Investing in commercial property can result in huge profits, which is why many real estate investors prefer it to residential real estate investing. That said, commercial real estate investing usually costs a lot more and carries a bigger risk than many other investment strategies. Before you jump in with both feet, you must understand the pros and cons of this type of investing and the steps involved in the process. 

1. Build a Strong Team of Experts

Investing in commercial real estate can be complicated. You must surround yourself with a team of experts who know the ins and outs of this type of investment opportunity. From commercial realtors to commercial property managers, you’ll need the right people by your side if you want your investment to have the best chances for success. 

2. Know Your Investment Options

Commercial real estate encompasses a wide range of property types. Each one has specific pros and cons that make it perfect or not-so-ideal for you. Commercial properties include:

  • Office buildings
  • Apartment buildings
  • Malls and other retail properties
  • Warehouses
  • Industrial buildings 
  • Multi-use buildings

The takeaway here is that commercial real estate is used for business purposes. 

3. Financing

Before you begin searching for the perfect commercial property to buy, it’s best to secure financing first. This lets you know how much you can afford and under what terms you’ll be expected to repay the loan.

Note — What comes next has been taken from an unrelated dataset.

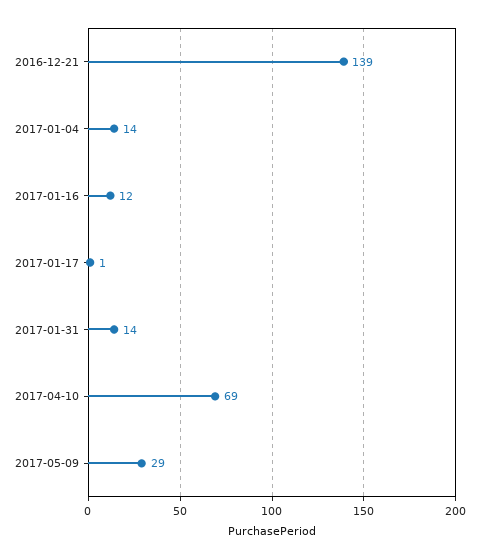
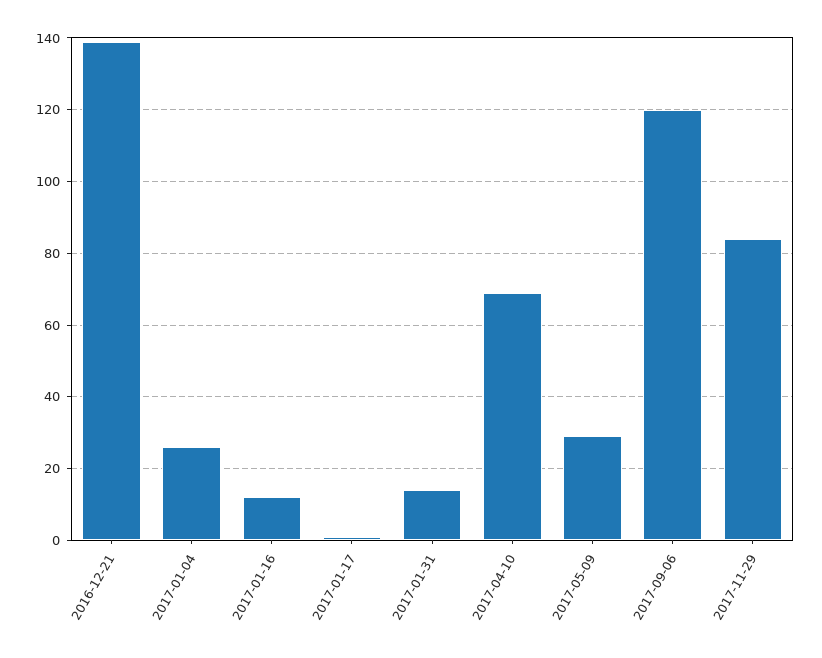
2017-01-04: 14 -> 25
2017-09-06: none -> 120
2017-11-29: none -> 85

It’s often more difficult securing financing for commercial property than residential property, so be prepared to have your business credit score and your personal credit score checked as part of the process. 

To ensure things go smoothly, you should check your credit scores before applying for financing. This allows you to fix any discrepancies and address any outstanding debt you may have forgotten about. 

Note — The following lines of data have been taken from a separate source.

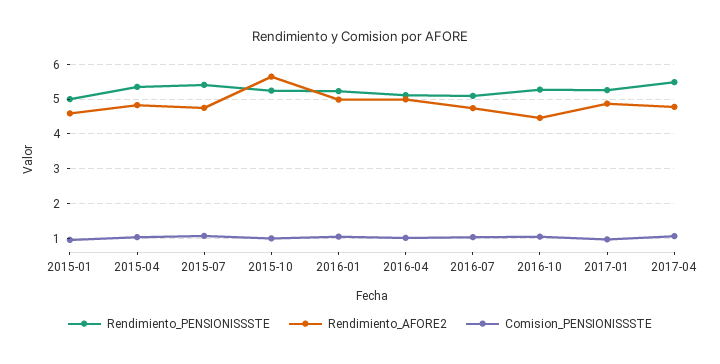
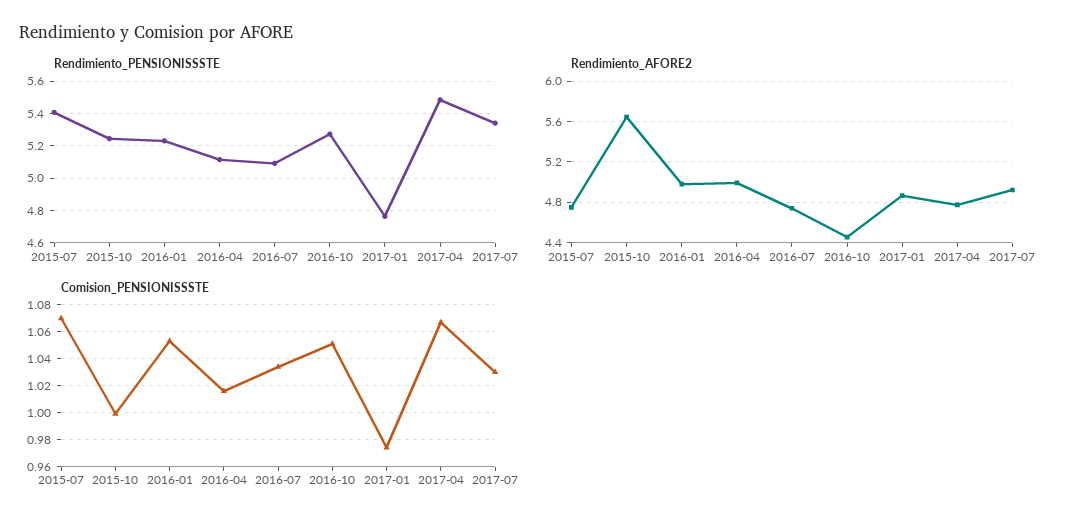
Rendimiento_PENSIONISSSTE, 2015-01: 5 -> none
Rendimiento_AFORE2, 2015-01: 4.6 -> none
Comision_PENSIONISSSTE, 2015-01: 1 -> none
Rendimiento_PENSIONISSSTE, 2015-04: 5.4 -> none
Rendimiento_AFORE2, 2015-04: 4.8 -> none
Comision_PENSIONISSSTE, 2015-04: 1 -> none
Rendimiento_PENSIONISSSTE, 2017-01: 5.2 -> 4.75
Rendimiento_PENSIONISSSTE, 2017-07: none -> 5.35
Rendimiento_AFORE2, 2017-07: none -> 4.9
Comision_PENSIONISSSTE, 2017-07: none -> 1.03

4. Finding the Right Commercial Property

Now that you’ve partnered with the right experts, decided on the type of property you want to invest in, and figured out financing, it’s time to begin searching for the perfect commercial property to add to your portfolio. 

Your commercial realtor will help locate properties for you to choose from, but don’t be swayed by a good deal if it doesn’t fit your needs. For instance, don’t decide to buy a serviced office building because it looks good on paper if you’ve decided that you want to add an apartment building to your portfolio. 

5. Do Your Due Diligence

You can never have too much information about the property you want to buy. Your realtor can help you with this part, but don’t get lazy – do your due diligence and research the property before making an offer. 

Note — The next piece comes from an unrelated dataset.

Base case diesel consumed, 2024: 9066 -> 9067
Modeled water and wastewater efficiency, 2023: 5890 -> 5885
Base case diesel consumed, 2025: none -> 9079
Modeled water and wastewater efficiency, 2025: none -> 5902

Be sure to ask any questions you may have, including ones concerning the building’s prior uses, zoning laws, and how much rent the previous owner garnered. No question is a silly one as a bad investment in commercial property could be far more devastating than one in the residential market. 

6. Make an Offer

If all looks good, it’s time to make an offer. Your realtor can help you fill out the paperwork but be prepared to pay what’s called earnest money upfront. Earnest money is a guarantee of sorts that says you’re serious about buying the property. After you make an offer and the seller agrees, the process continues with inspections and more paperwork, ultimately culminating in the closing.

Many a millionaire has been made thanks to commercial real estate investing. However, it’s not for the faint of heart since its higher profits come with higher risk. To help your commercial investment be as successful as possible, follow the steps outlined above.